### PROBLEM TO WORK ON
What are the lines below, starting at the line containing "text: 18 ->" and ending at the line containing "text: 30 ->"? Write them out exactly, ends included, without pictures.

### RECORDS TO PROCESS
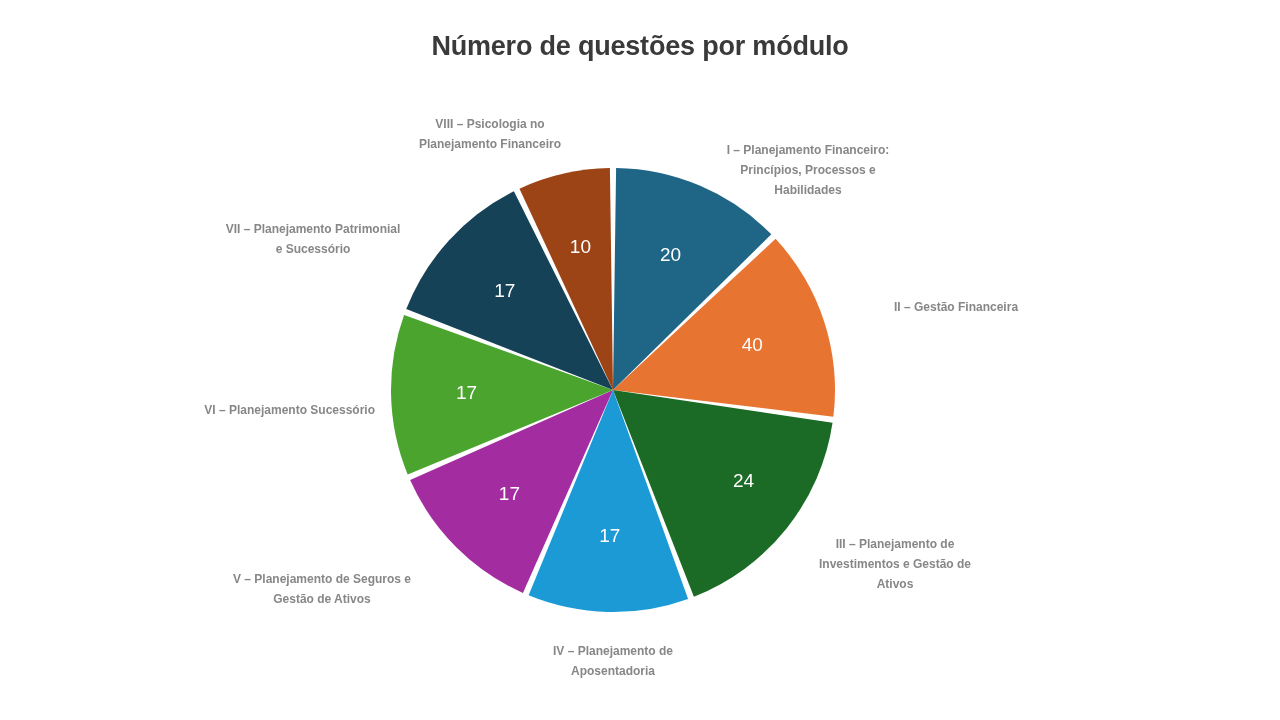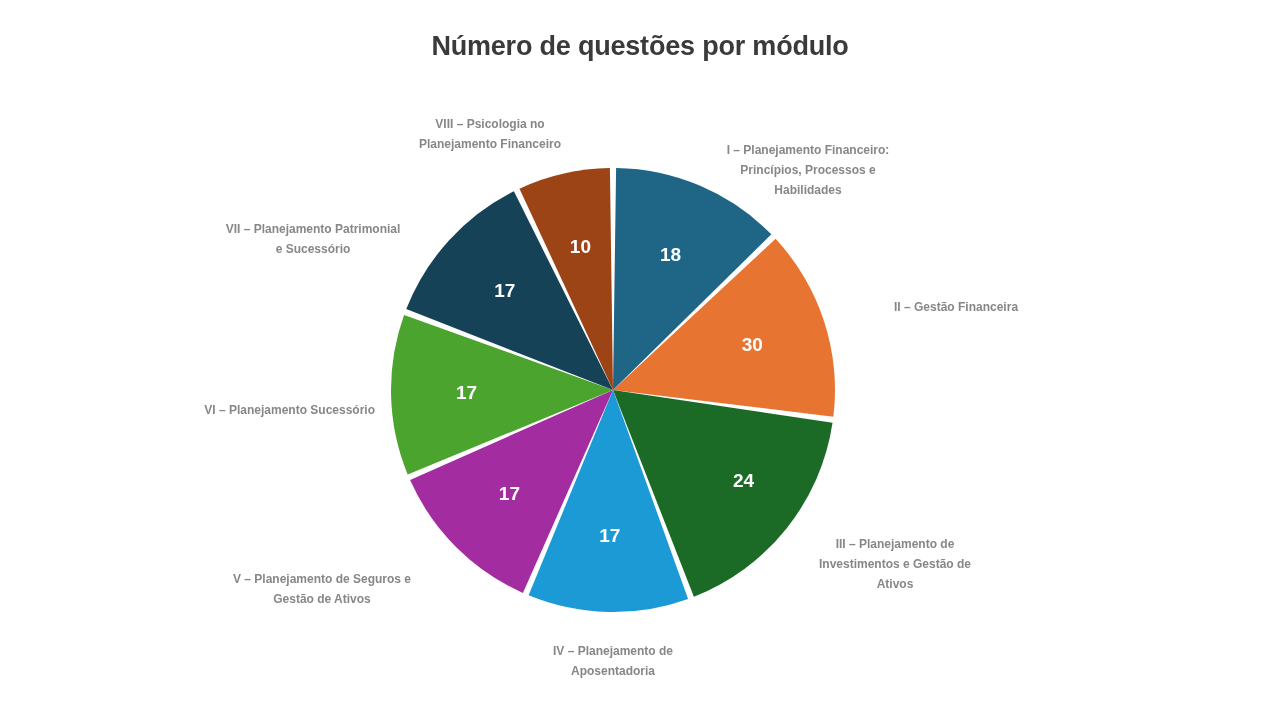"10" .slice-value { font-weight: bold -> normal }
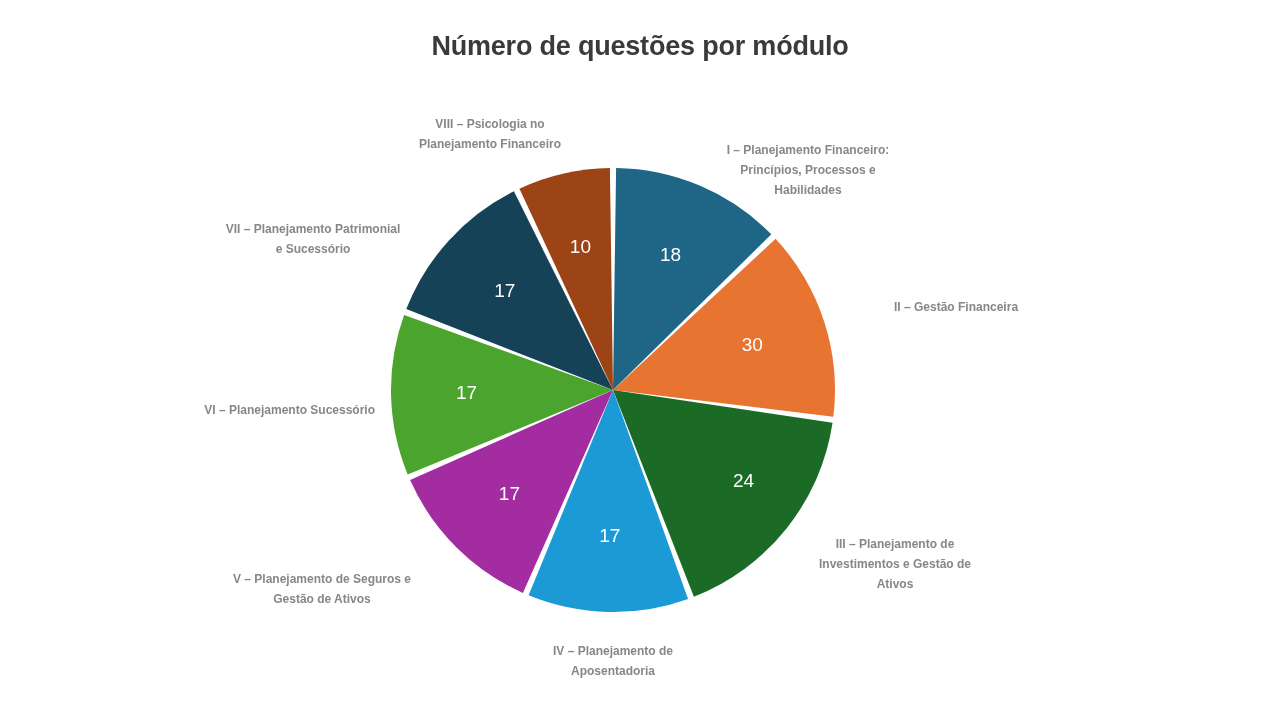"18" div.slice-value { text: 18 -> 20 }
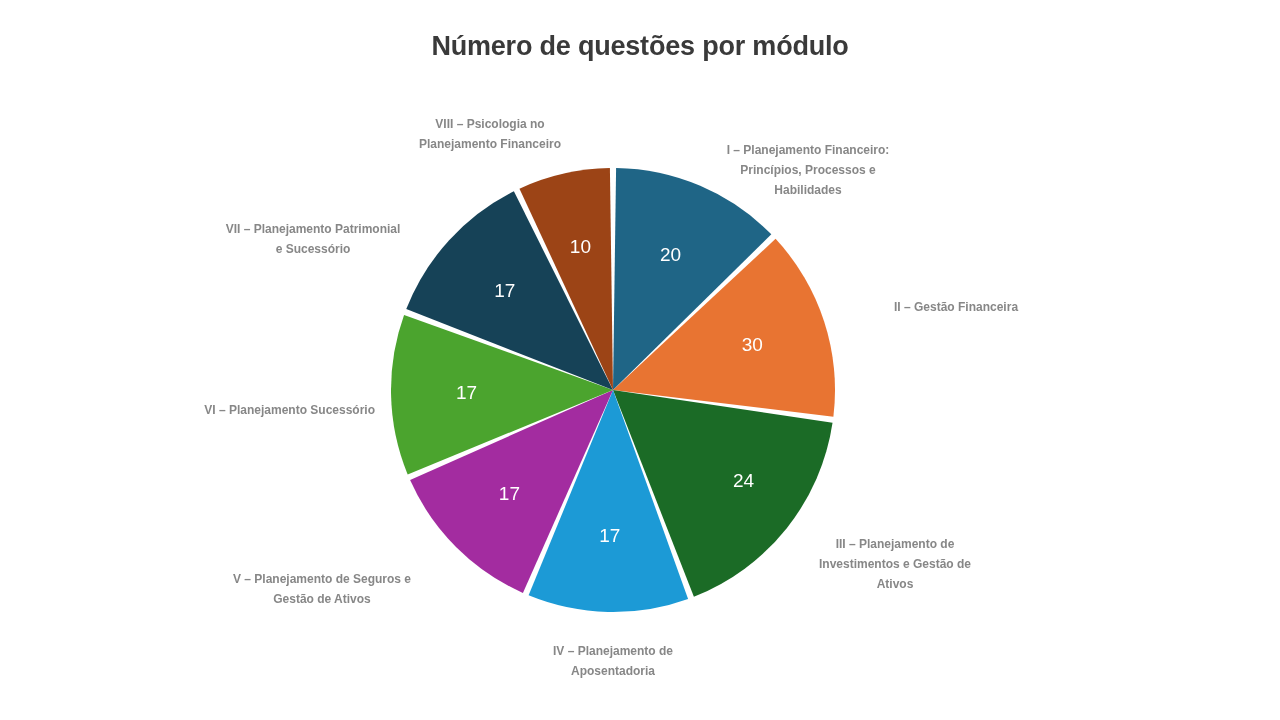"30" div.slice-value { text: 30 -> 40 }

* * *

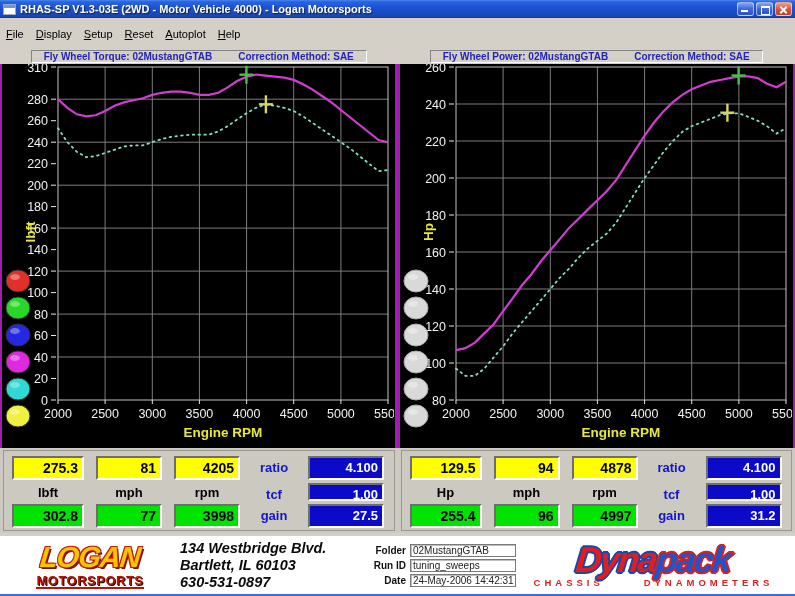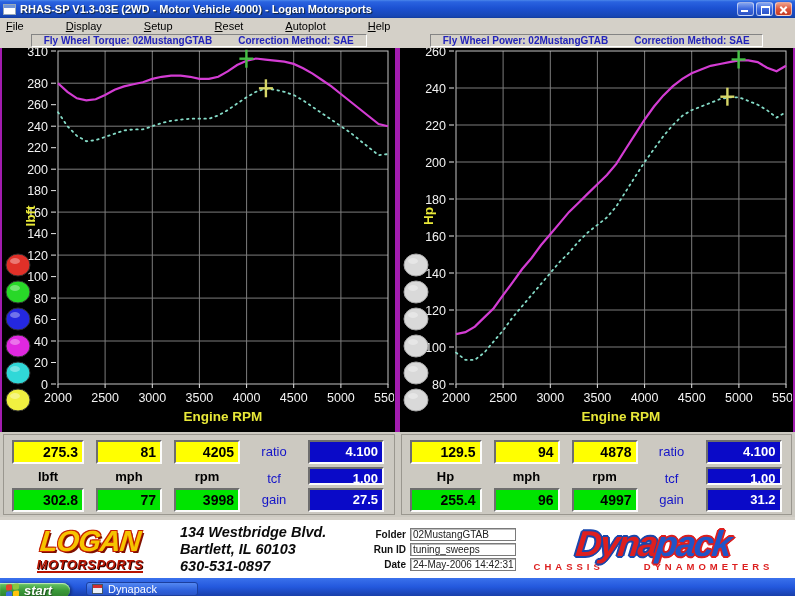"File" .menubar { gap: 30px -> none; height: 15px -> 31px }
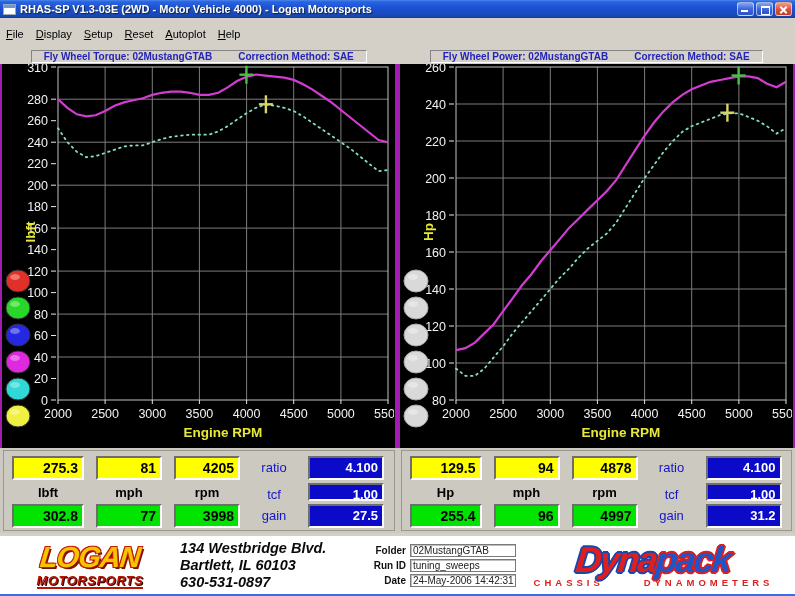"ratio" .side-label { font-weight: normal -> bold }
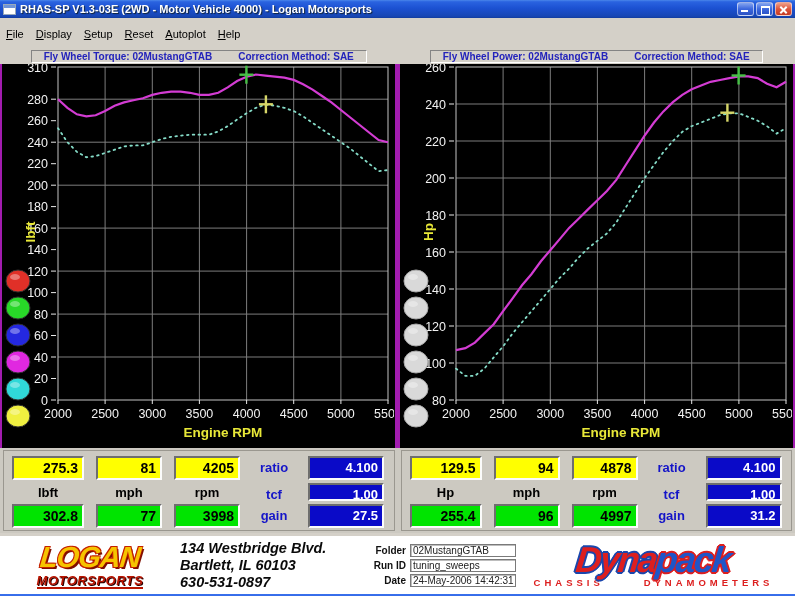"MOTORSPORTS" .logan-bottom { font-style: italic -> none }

---

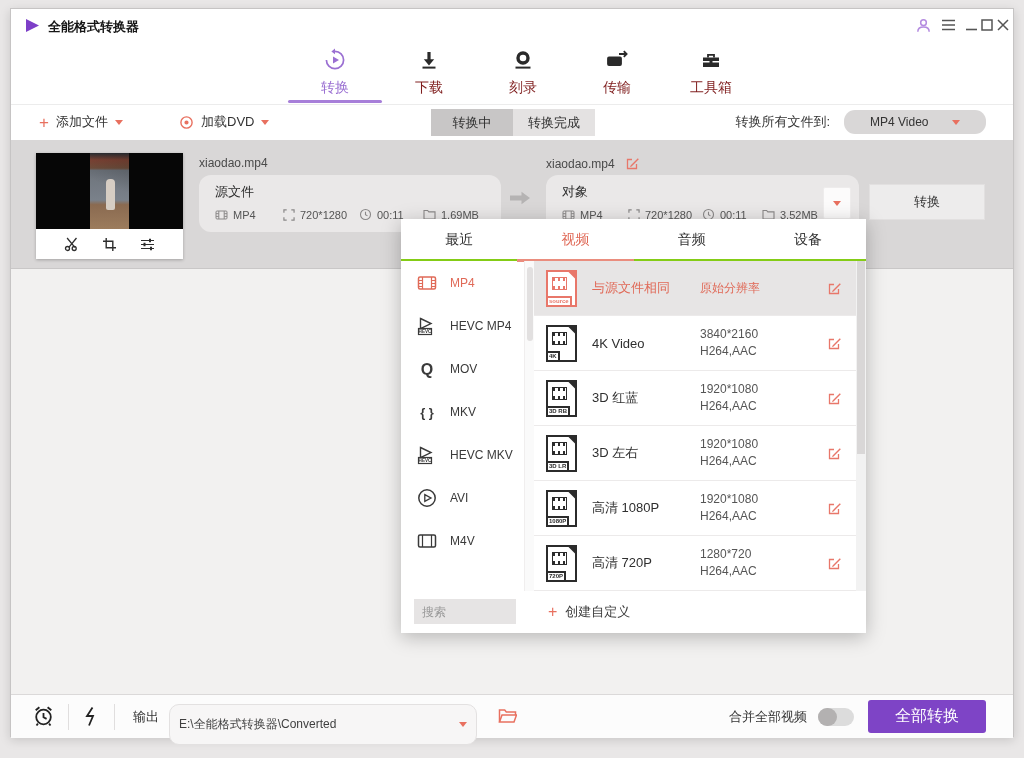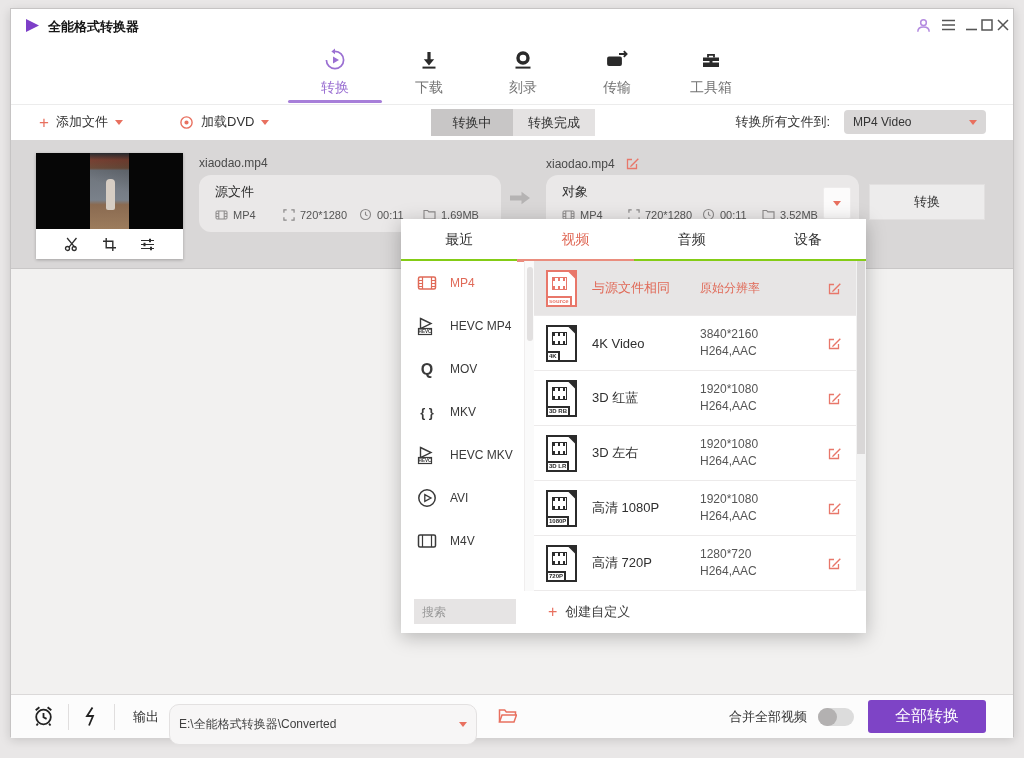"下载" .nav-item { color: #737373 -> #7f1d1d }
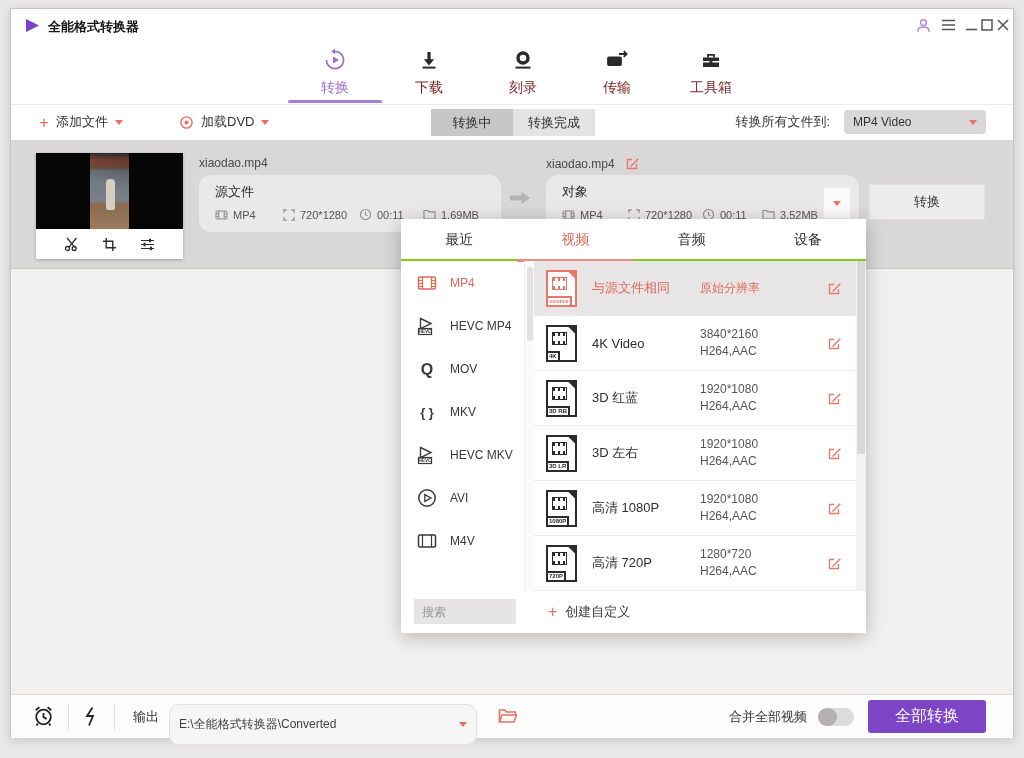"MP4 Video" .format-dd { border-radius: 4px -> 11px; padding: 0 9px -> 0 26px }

### EXPECTED ANSWER
"18" div.slice-value { text: 18 -> 20 }
"30" div.slice-value { text: 30 -> 40 }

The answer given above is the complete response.